[Available data — start]

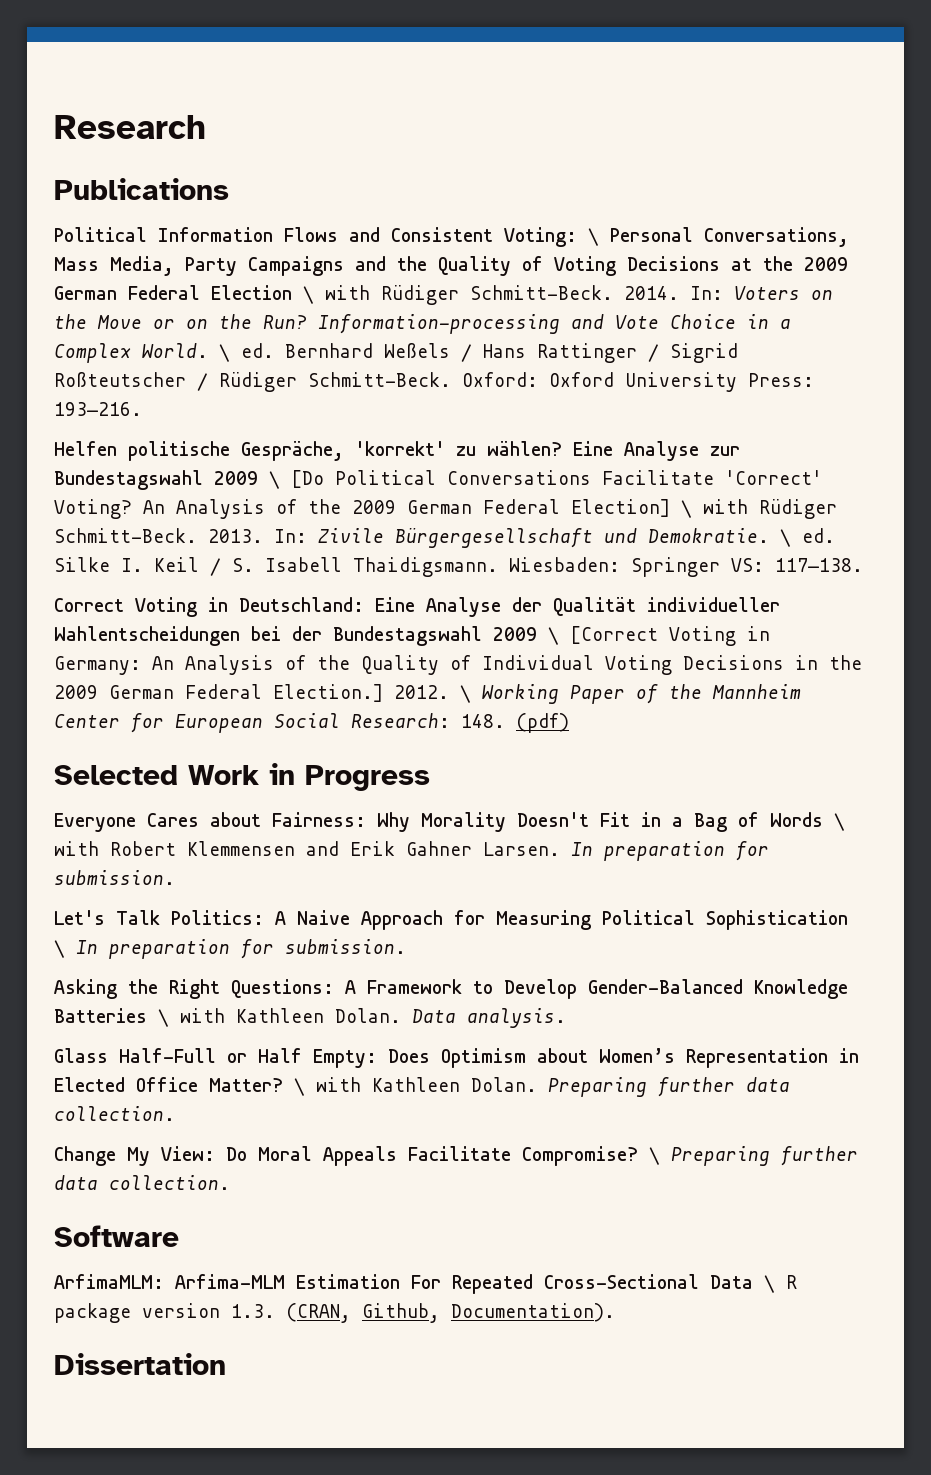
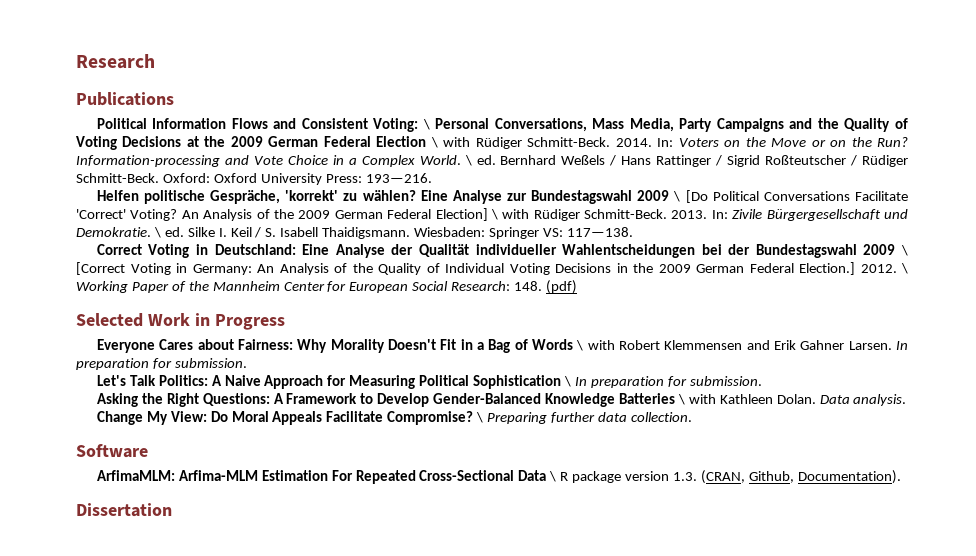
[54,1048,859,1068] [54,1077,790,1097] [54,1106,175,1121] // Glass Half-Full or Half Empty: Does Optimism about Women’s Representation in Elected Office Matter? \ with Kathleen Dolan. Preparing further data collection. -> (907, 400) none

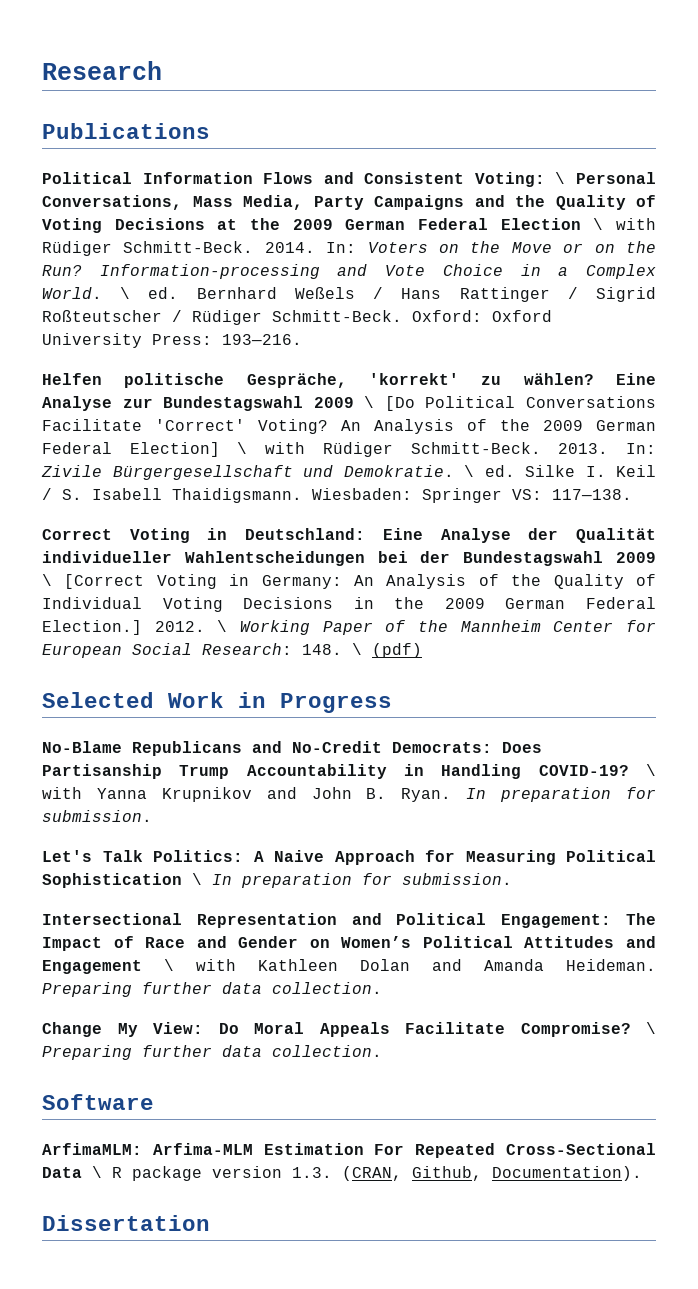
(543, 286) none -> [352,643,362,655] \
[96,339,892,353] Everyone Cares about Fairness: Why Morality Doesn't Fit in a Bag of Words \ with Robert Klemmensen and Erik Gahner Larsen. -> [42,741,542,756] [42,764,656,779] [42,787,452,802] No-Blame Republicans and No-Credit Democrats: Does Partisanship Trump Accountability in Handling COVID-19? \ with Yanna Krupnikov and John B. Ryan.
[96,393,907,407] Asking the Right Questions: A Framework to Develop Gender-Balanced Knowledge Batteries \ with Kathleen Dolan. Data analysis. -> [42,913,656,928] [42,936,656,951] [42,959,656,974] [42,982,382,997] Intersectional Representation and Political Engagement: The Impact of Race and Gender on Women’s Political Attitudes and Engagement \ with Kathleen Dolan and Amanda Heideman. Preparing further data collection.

[Available data — finish]
[Available data — start]

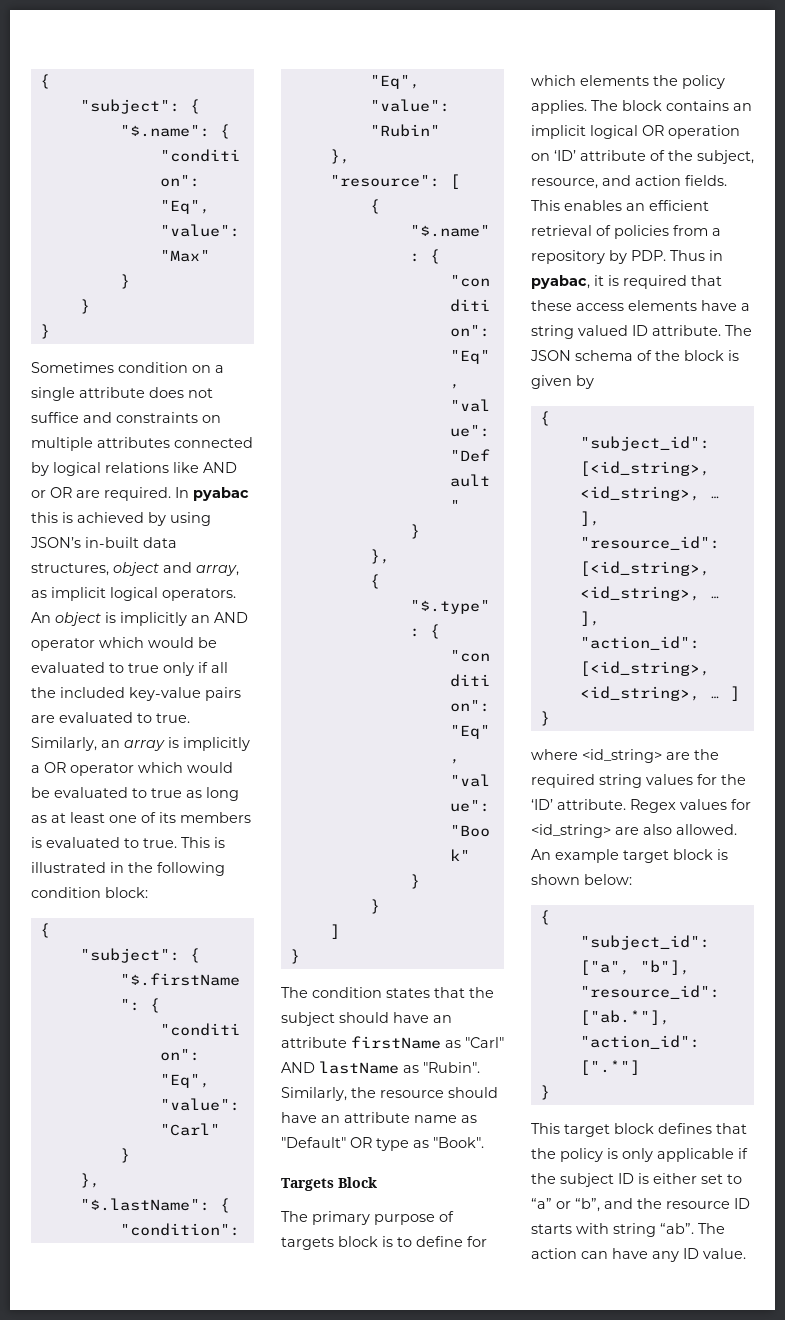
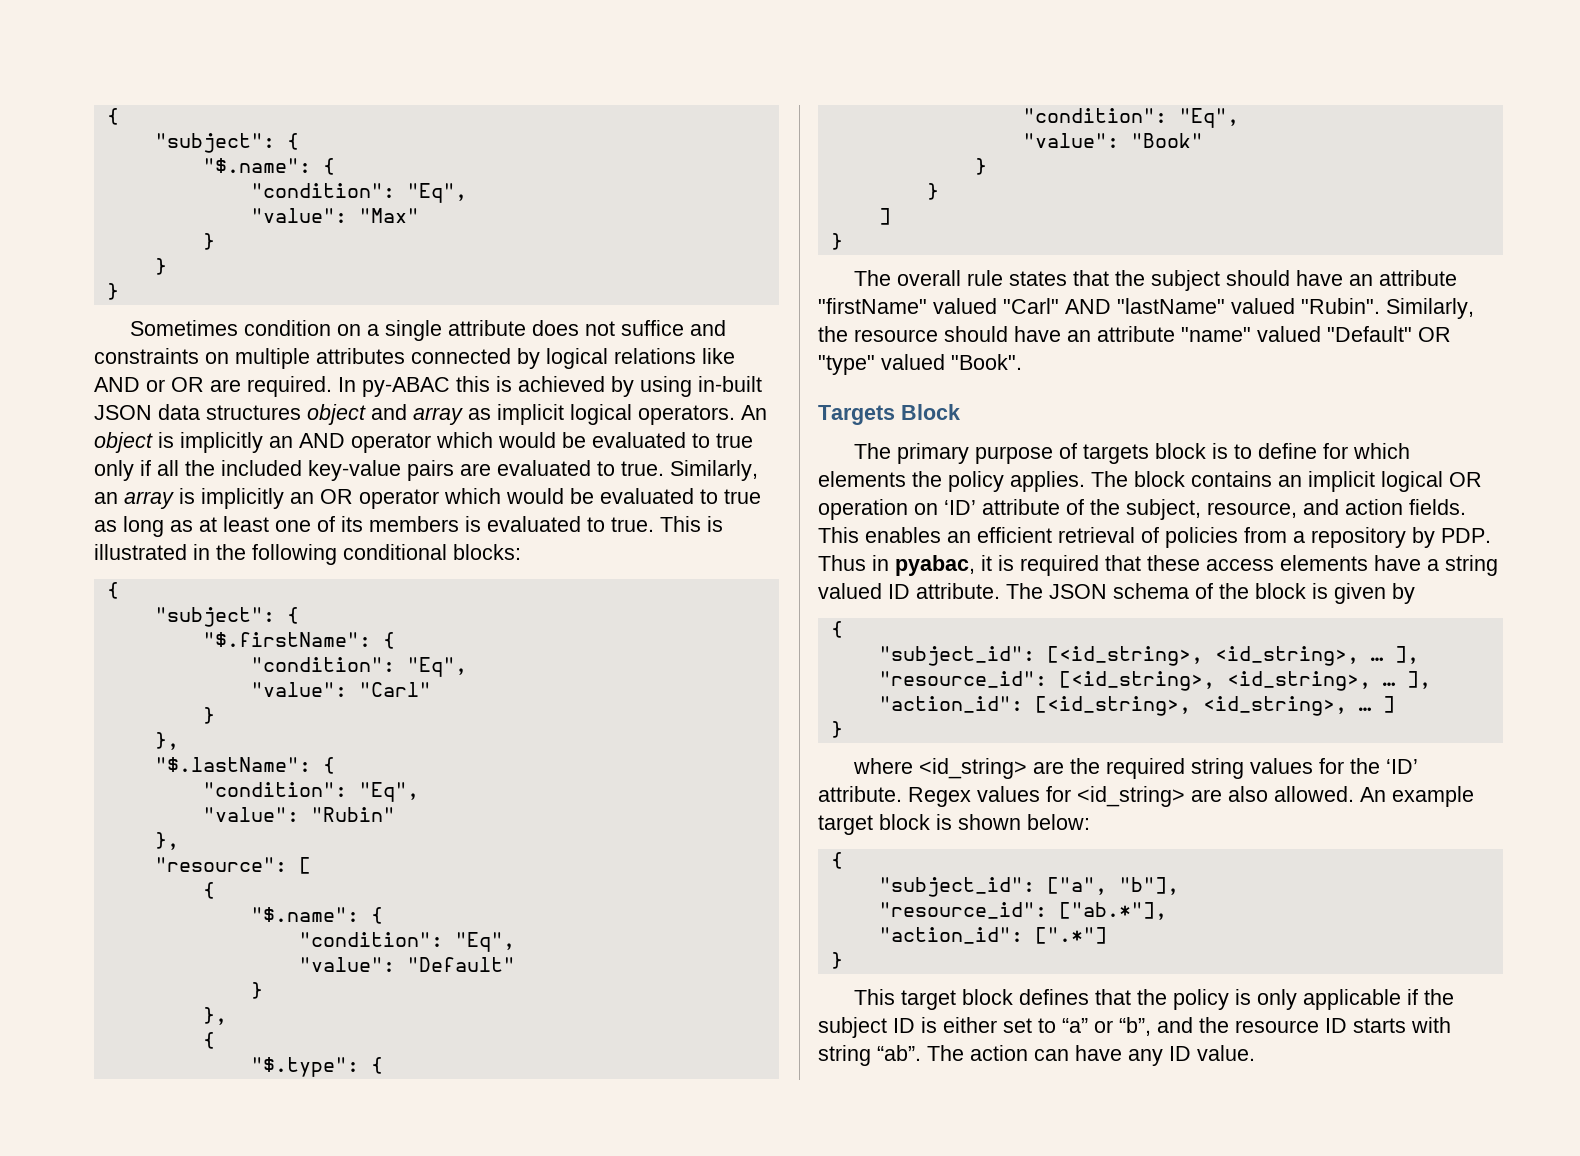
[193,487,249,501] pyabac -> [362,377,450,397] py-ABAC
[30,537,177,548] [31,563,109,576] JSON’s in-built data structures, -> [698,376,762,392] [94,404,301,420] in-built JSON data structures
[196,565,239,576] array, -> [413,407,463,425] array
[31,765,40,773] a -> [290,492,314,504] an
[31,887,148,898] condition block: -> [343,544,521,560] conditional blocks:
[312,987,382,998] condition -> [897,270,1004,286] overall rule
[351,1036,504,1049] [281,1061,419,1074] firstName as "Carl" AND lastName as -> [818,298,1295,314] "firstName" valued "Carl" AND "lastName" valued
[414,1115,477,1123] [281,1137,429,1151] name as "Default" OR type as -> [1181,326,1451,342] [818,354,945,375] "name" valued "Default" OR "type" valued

[Available data — finish]
[Available data — start]

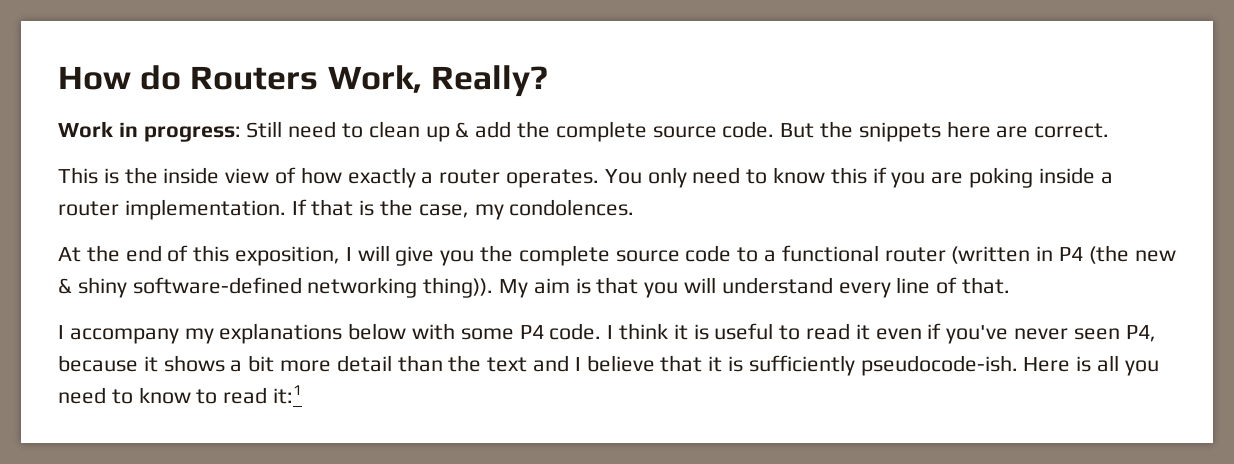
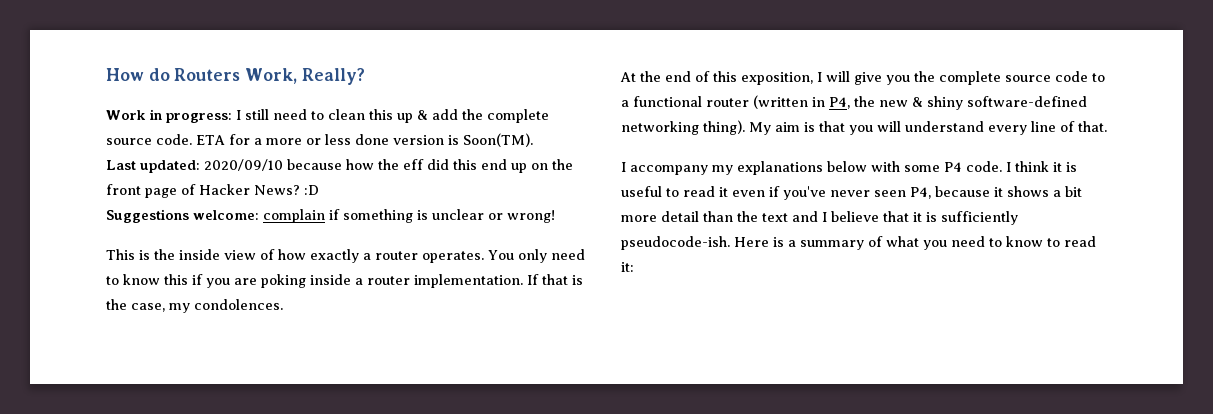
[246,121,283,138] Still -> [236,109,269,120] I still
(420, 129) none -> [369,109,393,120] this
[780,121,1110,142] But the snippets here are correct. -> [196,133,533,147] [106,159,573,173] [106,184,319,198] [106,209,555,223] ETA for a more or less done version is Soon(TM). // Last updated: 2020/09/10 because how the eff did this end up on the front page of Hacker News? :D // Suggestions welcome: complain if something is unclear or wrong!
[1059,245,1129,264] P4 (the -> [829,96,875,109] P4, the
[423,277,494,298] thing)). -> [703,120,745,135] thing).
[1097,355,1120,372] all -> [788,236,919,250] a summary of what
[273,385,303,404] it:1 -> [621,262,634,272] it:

[Available data — finish]

Task directions:
Line count for "none": count the lines of the records above that contain it and give only the number.

Response below:
3